我们研究了对艾滋病病毒感染情况有负面影响的不健康饮酒行为在进入艾滋病病毒护理体系后总体上以及按多种因素划分后是否发生变化。我们还比较了使用磷脂酰乙醇(PEth,一种酒精生物标志物)辅助自我报告与仅使用自我报告的情况。

设计

一项为期1年的前瞻性观察队列研究,每季度进行随访。

地点

乌干达姆巴拉拉的一家大型农村艾滋病病毒诊所。

参与者

共有208名进入艾滋病病毒护理体系的成年人(89名女性和119名男性),报告了上一年的任何饮酒情况。

测量方法

不健康饮酒定义为PEth阳性(≥50纳克/毫升)或酒精使用障碍识别测试-消费版阳性(AUDIT-C+,超过3个月,女性≥3分;男性≥4分)。我们计算了自基线以来每月不健康饮酒的调整比值比(AOR),以及自基线以来的月份与感知健康状况、艾滋病病毒症状数量、抗逆转录病毒疗法(ART)、性别和自我报告的既往不健康饮酒情况之间的相互作用。

研究结果

大多数参与者(64%)在基线时为不健康饮酒者(PEth阳性或AUDIT-C+)。
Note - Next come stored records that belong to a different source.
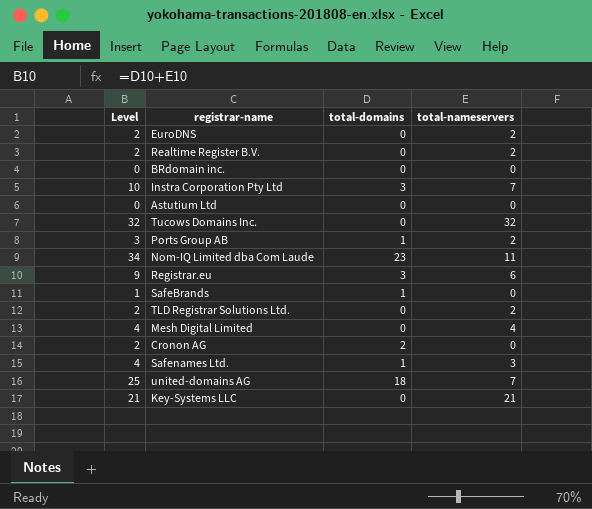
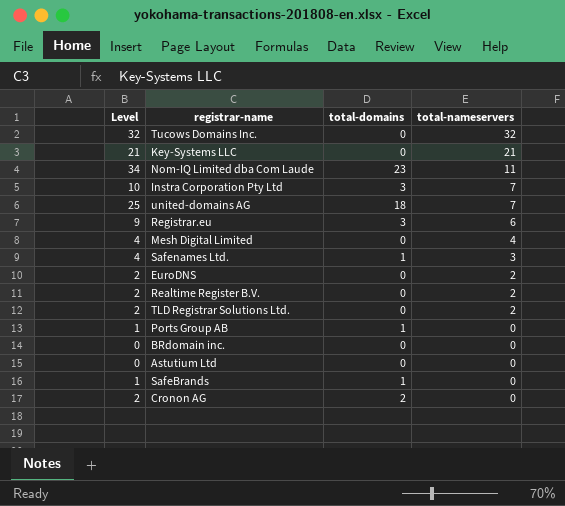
row order: none -> total-nameservers descending
Ports Group AB | Level: 3 -> 1
Ports Group AB | total-nameservers: 2 -> 0

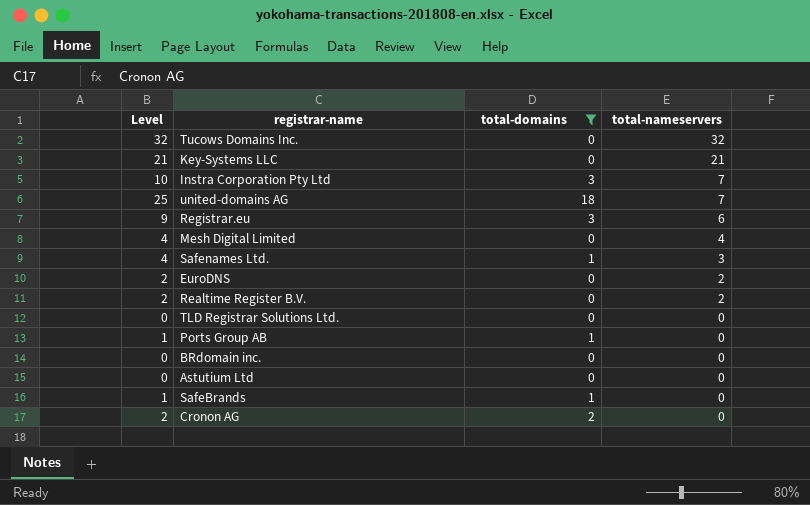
filter: none -> total-domains != 23
TLD Registrar Solutions Ltd. | Level: 2 -> 0
TLD Registrar Solutions Ltd. | total-nameservers: 2 -> 0

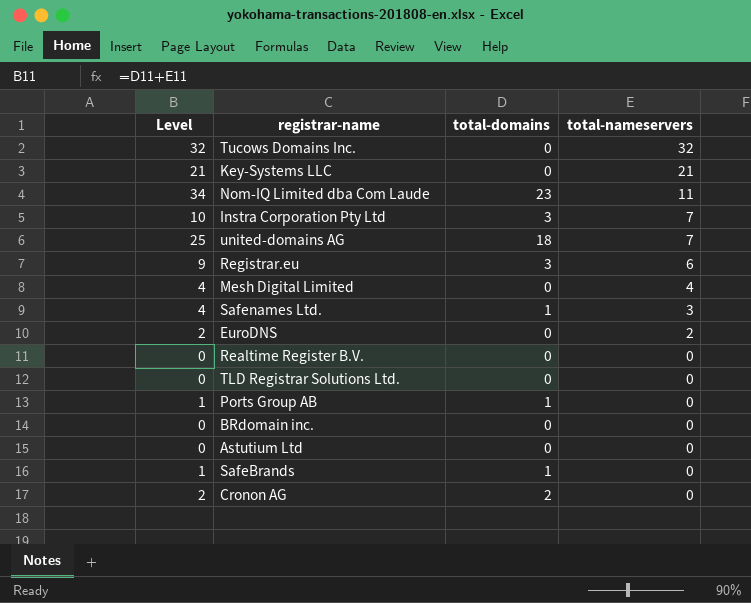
filter: total-domains != 23 -> none
Realtime Register B.V. | Level: 2 -> 0
Realtime Register B.V. | total-nameservers: 2 -> 0

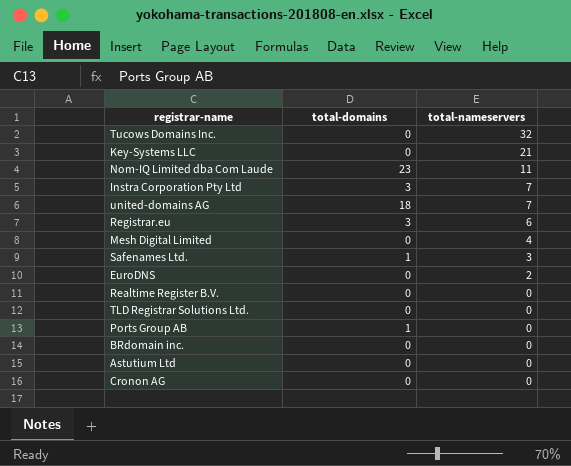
column Level | formula: [total-domains] + [total-nameservers] -> none
row SafeBrands: 1 | 1 | 0 -> none
Cronon AG | total-domains: 2 -> 0

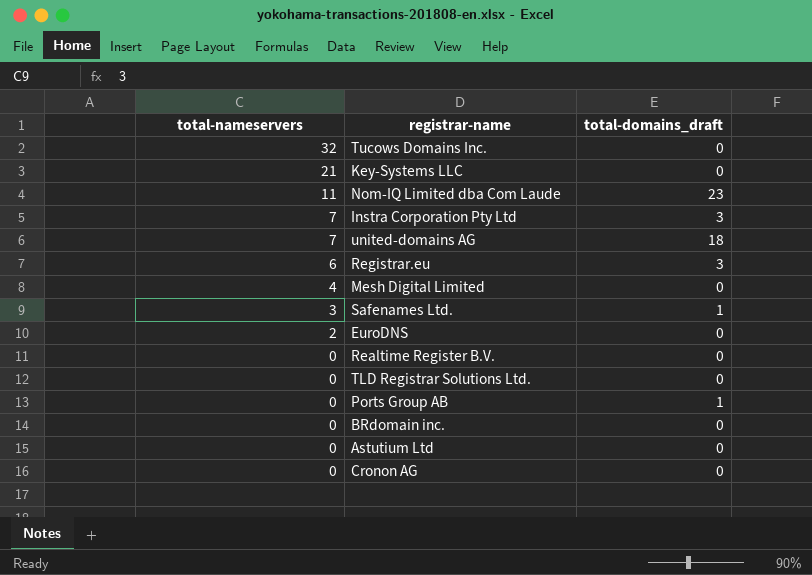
column total-nameservers | position: 3 -> 1
column name: total-domains -> total-domains_draft

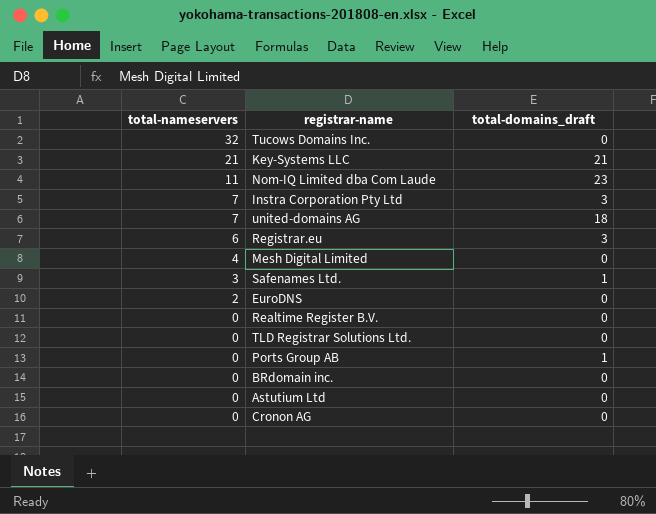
Key-Systems LLC | total-domains_draft: 0 -> 21

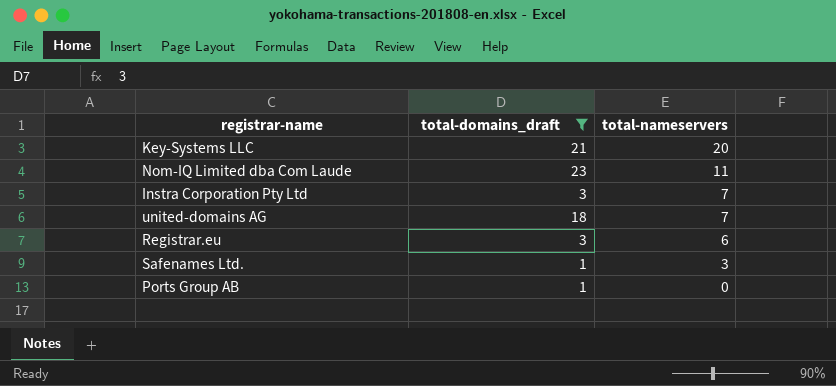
filter: none -> total-domains_draft != 0
column total-nameservers | position: 1 -> 3
Key-Systems LLC | total-nameservers: 21 -> 20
总体上不健康饮酒没有显著趋势[每月AOR:1.01;95%置信区间(CI)=0.94-1.07],而参与者未接受ART和接受ART时,每月AOR分别为0.91(95%CI= O.83-1.00)和1.11(95%CI=1.01-1.22)(相互作用P值<0.01)。相比之下,44%的人AUDIT-C+;总体上AUDIT-C+的每月AOR为0.89(95%CI=0.85-0.95),参与者未接受ART和接受ART时,该值分别为0.84(95%CI=0.78-0.91)和0.97(95%CI=0.89-1.05)。

结论

进入艾滋病病毒护理体系的乌干达成年人中,不健康饮酒行为在开始抗逆转录病毒治疗前有所下降,但随时间推移会反弹。使用生物标志物辅助自我报告饮酒情况可提高当前饮酒量测量方法检测不健康饮酒行为的能力。